長年処方開発に携わってきた美容のプロで、
前職ではシートマスクなどの人気商品を開発。
成分を見て一番驚いたのはどこ?
最初に成分を見たとき「まさに水分!!」って思ったんです。
もちろん、ただの水じゃなくて、水になじむ保湿成分なんですが、ここまで油分に頼らないゲルは今まで見たことがない。特にメディプラスゲルは99%が水溶性成分。一般的にオールインワンならもっとクリームに近い設計にしがちですが完全に『水分で整える』発想に衝撃でした。正直「ちょっとやりすぎじゃない?」って思ったくらい(笑)。でもそれと同時に、だからあのスーッとなじむ感覚が叶うのか…と腑に落ちました。
普通じゃないと思ったところは?
独自成分オゾン化グリセリン※1配合の点も印象的でしたが、それ以上に驚いたのが「肌にないものはできるだけ入れない」ことへの徹底ぶり。前回の記事でご紹介したジャングルジム構造のおかげで、うるおいが時間差で浸透※2することに加えて、セラミド、ヒアルロン酸、コラーゲンの多層保湿が「ずっと乾かさない」を作り出す。ぶっちゃけ、「え? ここまでやる?」と思いました。
あえてゲルの弱点を挙げるなら?
メディプラスゲルは、形をつくる成分がほぼ「カルボマー」メインという、めずらしい設計です。

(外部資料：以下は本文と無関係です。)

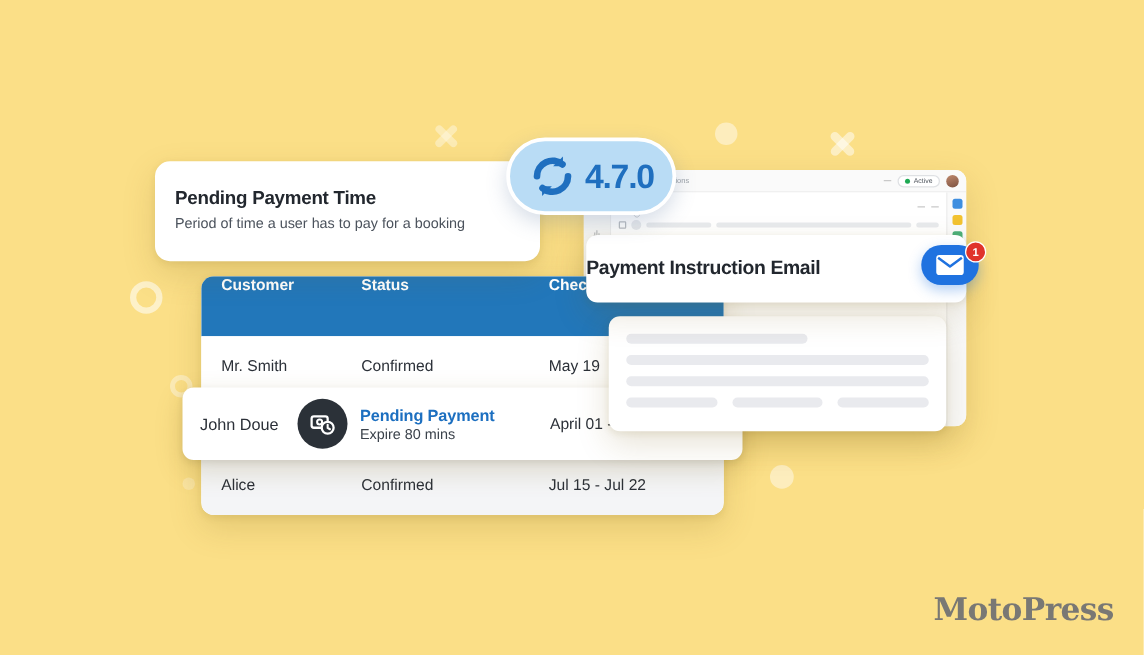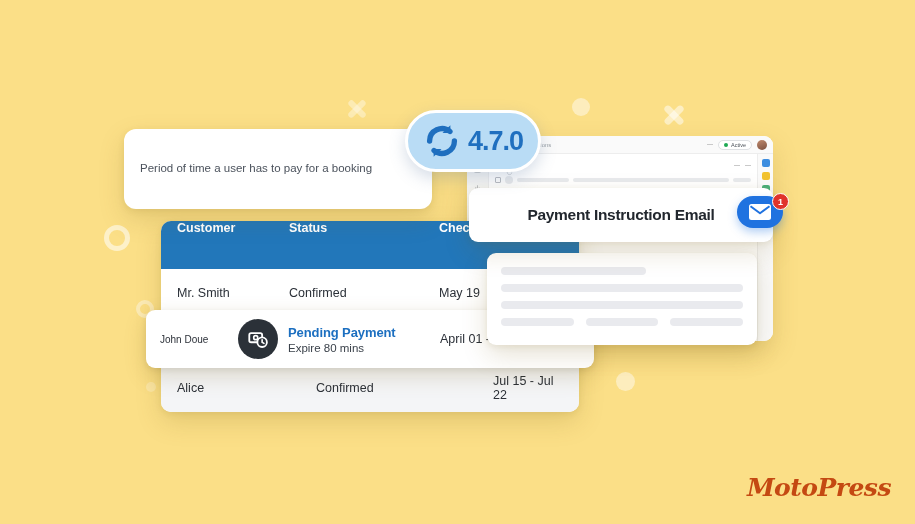--- a/index.html
+++ b/index.html
@@ -100,36 +100,36 @@
   }
   .col-customer { width: 112px; flex: 0 0 auto; }
   .col-status   { width: 150px; flex: 0 0 auto; }
   .col-checkin  { flex: 1 1 auto; }
   .trow {
     height: 48px; display: flex; align-items: center;
     padding: 0 16px; font-size: 12.5px; color: #2b3038;
     border-bottom: 1px solid #eceef1;
     background: #fff;
   }
-  .trow.alt { background: #f4f5f7; border-bottom: none; gap: 27px; }
+  .trow.alt { background: #f4f5f7; border-bottom: none; }
   .trow.tall { height: 47px; }
 
   
   #pending-row {
     left: 146px; top: 310px;
     width: 448px; height: 58px;
     border-radius: 9px;
     display: flex; align-items: center;
     padding: 0 14px;
     z-index: 30;
     box-shadow: 0 8px 22px rgba(120,95,20,0.20), 0 2px 6px rgba(0,0,0,0.08);
   }
   #pending-customer {
     width: 78px; flex: 0 0 auto;
-    font-size: 10px; color: #2b3038;
+    font-size: 13px; color: #2b3038;
   }
   #pending-icon {
     flex: 0 0 auto;
     width: 40px; height: 40px; border-radius: 50%;
     background: #2b3138;
     display: flex; align-items: center; justify-content: center;
     margin-right: 10px;
   }
   #pending-status { width: 152px; flex: 0 0 auto; }
   .pending-label {
@@ -200,21 +200,21 @@
     padding-top: 5px;
     display: flex; flex-direction: column; align-items: center; gap: 5px;
   }
   .app-sq { width: 8px; height: 8px; border-radius: 2px; }
 
   
   #email-title-card {
     left: 469px; top: 188px;
     width: 304px; height: 54px;
     border-radius: 9px;
-    display: flex; align-items: center; justify-content: center;
+    display: flex; align-items: center; justify-content: flex-start;
     z-index: 50;
   }
   #email-title {
     font-size: 15.5px; font-weight: bold; color: #22272e;
     letter-spacing: -0.3px;
   }
 
   
   #email-body-card {
     left: 487px; top: 253px;
@@ -266,22 +266,22 @@
   }
   #version-text {
     font-size: 27px; font-weight: bold; color: #1f6fbf;
     letter-spacing: -1px;
   }
 
   
   #logo {
     position: absolute; right: 24px; bottom: 22px;
     font-family: "DejaVu Serif", serif;
-    font-style: italic; font-weight: bold;
-    font-size: 25px; color: #c2410c;
+    font-weight: bold;
+    font-size: 25px; color: #737373;
     letter-spacing: -0.5px;
     opacity: .95;
     z-index: 80;
   }
 </style>
 </head>
 <body>
 
 <div id="stage">
 
@@ -422,20 +422,21 @@
       <svg viewBox="0 0 24 18" width="24" height="18">
         <rect x="1" y="1" width="22" height="16" rx="2.5" fill="#ffffff"></rect>
         <path d="M2.5 3.2 12 10.2 21.5 3.2" fill="none" stroke="#1f72e0" stroke-width="2" stroke-linejoin="round"></path>
       </svg>
     </div>
     <div id="envelope-count">1</div>
   </div>
 
   <div id="settings-card" class="card">
     <div id="settings-text">
+      <div class="settings-title">Pending Payment Time</div>
       <div class="settings-desc">Period of time a user has to pay for a booking</div>
     </div>
   </div>
 
   <div id="version-badge">
     <span style="display:flex;">
       <svg viewBox="0 0 30 30" width="38" height="38">
         <path d="M5.2 15a9.8 9.8 0 0 1 16.1-7.5" fill="none" stroke="#1f6fbf" stroke-width="4.2" stroke-linecap="round"></path>
         <path d="M24.8 15a9.8 9.8 0 0 1-16.1 7.5" fill="none" stroke="#1f6fbf" stroke-width="4.2" stroke-linecap="round"></path>
         <path d="M21.6 2.5v6.2h-6.2z" fill="#1f6fbf"></path>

そのため、触れるとパシャっととけるような感触が生まれますが、その分、形を保つのが難しいという弱点があります。その不安定さをなくすため、普通なら複数の成分で固さを出すのですが、メディプラスゲルはあえてそうしなかった。
それは複数重ねると、塗ったときに皮膜感が出てしまうから。肌が弱かったアケミ会長が「それだけは避けたい!」と考え、不安定であってもこの形を選んだ…。その姿勢を成分構成から知って、感動しました。

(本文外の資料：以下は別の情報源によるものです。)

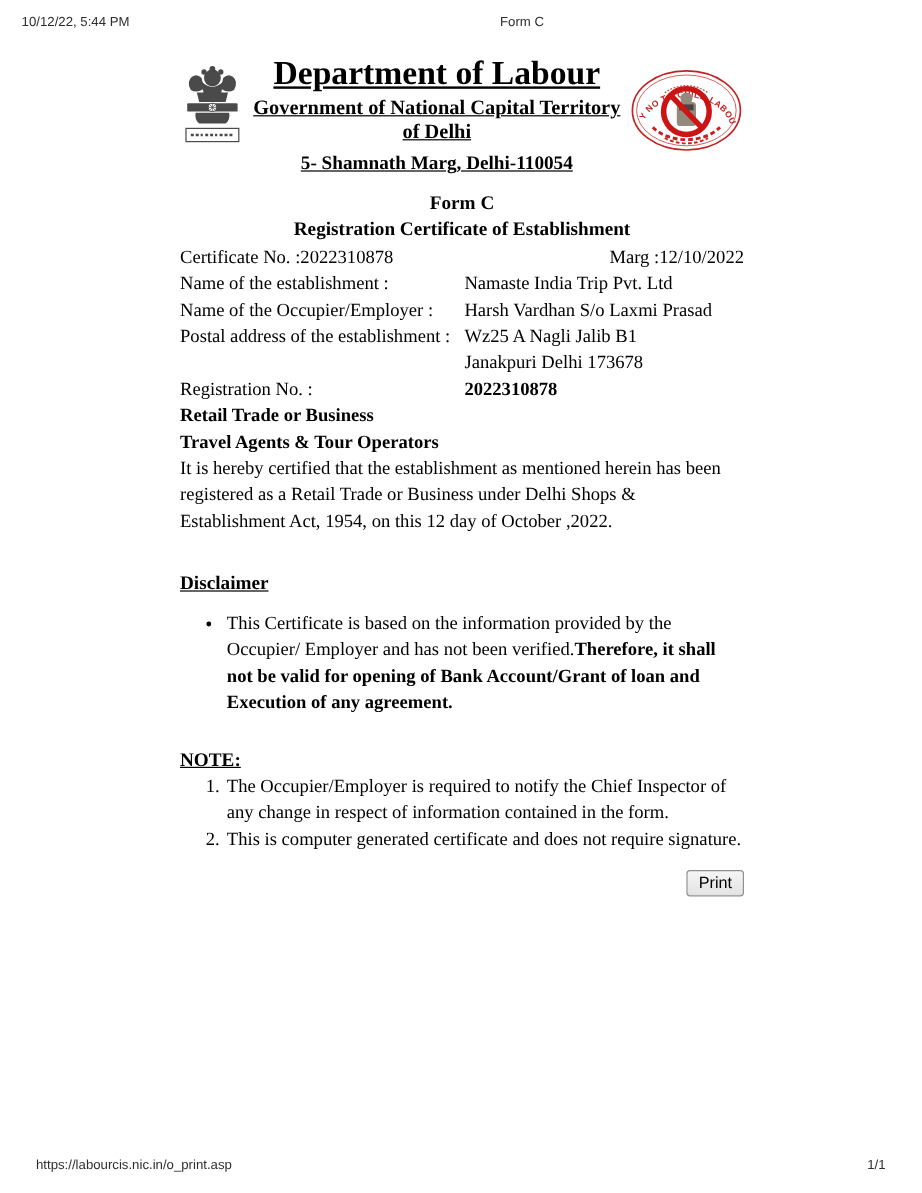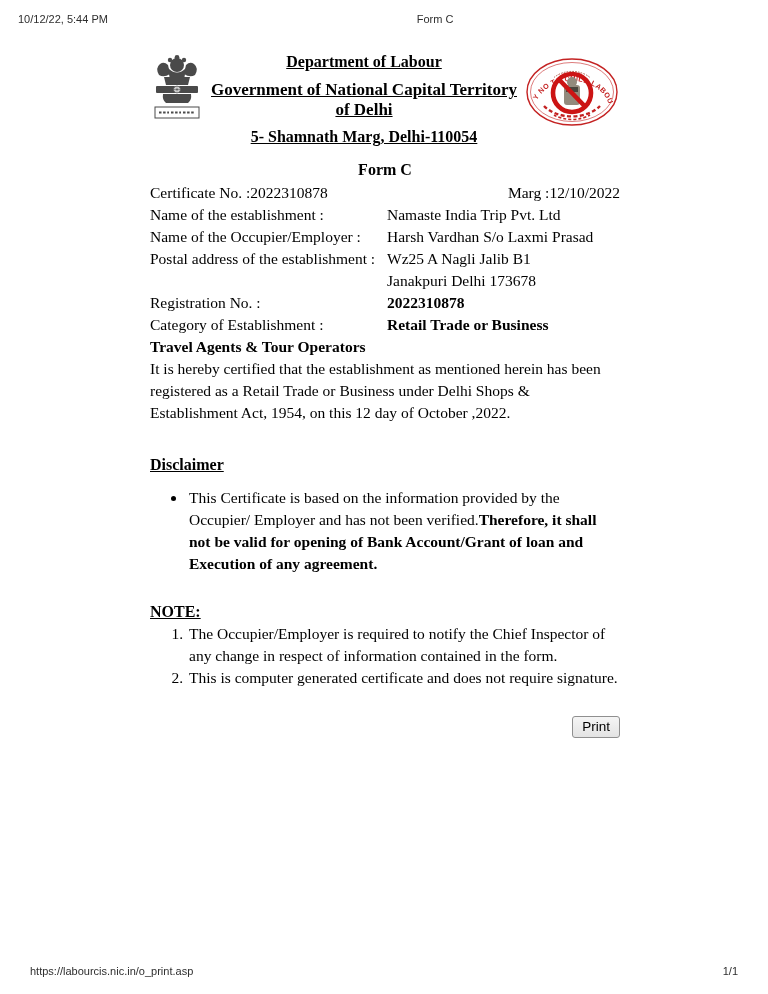--- a/index.html
+++ b/index.html
@@ -24,21 +24,21 @@
   .doc {
     position:absolute; left:150px; top:48px; width:470px;
     font-size:15.5px; line-height:22px;
   }
   .doc-header { display:flex; align-items:flex-start; }
   .emblem { width:54px; height:70px; flex:none; margin-top:7px; }
   .heading-block { flex:1; text-align:center; padding:0 3px; }
   .logo { width:96px; height:72px; flex:none; margin-top:8px; }
 
   .dept-title {
-    font-size:16px; font-weight:bold; line-height:27px;
+    font-size:28px; font-weight:bold; line-height:27px;
     text-decoration:underline;
   }
   .govt-title {
     font-size:17px; font-weight:bold; line-height:20px;
     text-decoration:underline; margin-top:5px;
   }
   .addr-title {
     font-size:16px; font-weight:bold; line-height:20px;
     text-decoration:underline; margin-top:7px;
   }
@@ -60,21 +60,21 @@
     text-decoration:underline;
   }
   .disclaimer-heading { margin-top:30px; }
   .disclaimer-list { margin-top:11px; padding-left:37px; }
   .disclaimer-list li { padding-left:2px; }
 
   .note-heading { margin-top:26px; }
   .note-list { padding-left:37px; }
   .note-list li { padding-left:2px; }
 
-  .btn-row { text-align:right; margin-top:26px; padding-right:0; }
+  .btn-row { text-align:right; margin-top:14px; padding-right:0; }
   .print-btn {
     font-family:"Liberation Sans","DejaVu Sans",sans-serif;
     font-size:13.5px; color:#000;
     background:linear-gradient(#f5f5f5,#e3e3e3);
     border:1px solid #8f8f8f; border-radius:3px;
     padding:2px 9px 3px 9px; cursor:pointer;
   }
 </style>
 </head>
 <body>
@@ -147,20 +147,21 @@
 
       <circle cx="48" cy="37" r="19" fill="none" stroke="#cc1414" stroke-width="4.6"></circle>
       <line x1="35" y1="23.5" x2="61" y2="50.5" stroke="#cc1414" stroke-width="4.6"></line>
 
       <path d="M20,50 A34,24 0 0 0 76,50" fill="none" stroke="#c42222" stroke-width="2.4" stroke-dasharray="4 2.4"></path>
       <path d="M30,59 A26,16 0 0 0 66,59" fill="none" stroke="#c42222" stroke-width="1.6" stroke-dasharray="3 2"></path>
     </svg>
   </div>
 
   <div class="form-title">Form C</div>
+  <div class="form-subtitle">Registration Certificate of Establishment</div>
 
   <div class="certno-row">
     <span><span>Certificate No. :</span><span>2022310878</span></span>
     <span><span>Marg :</span><span>12/10/2022</span></span>
   </div>
 
   <div class="info-row">
     <div class="info-label">Name of the establishment :</div>
     <div class="info-value">Namaste India Trip Pvt. Ltd</div>
   </div>
@@ -173,21 +174,20 @@
     <div class="info-value">
       <div>Wz25 A Nagli Jalib B1</div>
       <div>Janakpuri Delhi 173678</div>
     </div>
   </div>
   <div class="info-row">
     <div class="info-label">Registration No. :</div>
     <div class="info-value bold">2022310878</div>
   </div>
   <div class="info-row">
-    <div class="info-label">Category of Establishment :</div>
     <div class="info-value bold">Retail Trade or Business</div>
   </div>
   <div class="info-row">
     <div class="info-value bold">Travel Agents &amp; Tour Operators</div>
   </div>
 
   <p class="cert-paragraph">It is hereby certified that the establishment as mentioned herein has been registered as a Retail Trade or Business under Delhi Shops &amp; Establishment Act, 1954, on this 12 day of October ,2022.</p>
 
   <div class="section-heading disclaimer-heading">Disclaimer</div>
   <ul class="disclaimer-list">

ただ、その心地よさと引き換えに、ポンプ式でないと安定しにくいという課題も抱えています。詰め替えの開発が難航しているのも、実はそんな理由からです(汗)。
※1 整肌成分 ※2 角質層まで

「楽をする」ためじゃない。
「肌を楽にする」ために作られたゲル
この独特の使用感があまりに珍しかったので、
入社してすぐに摩擦係数の測定を行ってみたんです。
するとメディプラスゲルは肌摩擦がとにかく少ない。
正直、手間もコストもかかる構造だから、
このゲルのレシピを知っても
「真似して作ろう」と思う人はいないかも(笑)。
それでもこの設計なのは、肌に余計な負担をかけたくないから。
メディプラスゲルは「自分が楽をするため」じゃなく、
「肌を楽にする」を追求して選ばれた処方だと思います。

げるるのひとことウラ話
メディプラスゲル。
カタカナが連続しているのでちょっと読みにくいですよね。
そんなこともあって、
よく「メディアプラスゲル」、「メディカルプラスゲル」
なんて間違えられたりすることも多くて(笑)。
もしよければこの機会に「メディプラスゲル」って
正式名称を覚えてもらえたらうれしいです。
どうでもいいですが、ボクは中華で使う食材が
「六角」なのか「八角」なのかいまだに分からなくなります。